> **TRY IT**:
Scan the listing below for the string "none" and copy each line where it turns up.

====

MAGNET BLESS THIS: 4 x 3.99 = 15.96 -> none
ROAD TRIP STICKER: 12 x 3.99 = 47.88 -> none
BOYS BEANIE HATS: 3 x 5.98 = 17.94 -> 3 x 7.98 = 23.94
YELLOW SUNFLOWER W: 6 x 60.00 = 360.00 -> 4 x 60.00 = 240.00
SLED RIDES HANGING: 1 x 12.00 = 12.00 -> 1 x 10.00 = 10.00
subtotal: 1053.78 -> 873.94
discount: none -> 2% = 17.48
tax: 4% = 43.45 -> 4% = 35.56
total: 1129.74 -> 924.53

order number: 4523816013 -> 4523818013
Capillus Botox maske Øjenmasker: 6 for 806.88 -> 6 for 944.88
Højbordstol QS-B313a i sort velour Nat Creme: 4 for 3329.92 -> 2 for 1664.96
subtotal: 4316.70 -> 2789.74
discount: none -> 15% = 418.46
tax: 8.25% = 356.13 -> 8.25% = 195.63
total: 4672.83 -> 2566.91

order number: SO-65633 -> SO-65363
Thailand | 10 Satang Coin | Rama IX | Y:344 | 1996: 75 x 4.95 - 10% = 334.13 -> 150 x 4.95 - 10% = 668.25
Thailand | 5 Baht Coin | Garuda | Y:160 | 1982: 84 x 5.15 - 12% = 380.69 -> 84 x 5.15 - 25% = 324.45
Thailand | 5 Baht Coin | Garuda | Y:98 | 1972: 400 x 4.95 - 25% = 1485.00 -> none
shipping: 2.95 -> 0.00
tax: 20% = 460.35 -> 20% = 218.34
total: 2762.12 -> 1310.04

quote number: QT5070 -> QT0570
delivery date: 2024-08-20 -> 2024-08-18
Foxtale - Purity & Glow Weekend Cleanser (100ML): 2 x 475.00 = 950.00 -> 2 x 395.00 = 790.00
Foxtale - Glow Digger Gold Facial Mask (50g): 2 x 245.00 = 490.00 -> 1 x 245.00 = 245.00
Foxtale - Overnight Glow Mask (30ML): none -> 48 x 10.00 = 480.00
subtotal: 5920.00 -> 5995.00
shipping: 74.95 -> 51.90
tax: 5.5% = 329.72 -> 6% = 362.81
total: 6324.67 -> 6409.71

====

> **SOLVED PROBLEM**:
MAGNET BLESS THIS: 4 x 3.99 = 15.96 -> none
ROAD TRIP STICKER: 12 x 3.99 = 47.88 -> none
discount: none -> 2% = 17.48
discount: none -> 15% = 418.46
Thailand | 5 Baht Coin | Garuda | Y:98 | 1972: 400 x 4.95 - 25% = 1485.00 -> none
Foxtale - Overnight Glow Mask (30ML): none -> 48 x 10.00 = 480.00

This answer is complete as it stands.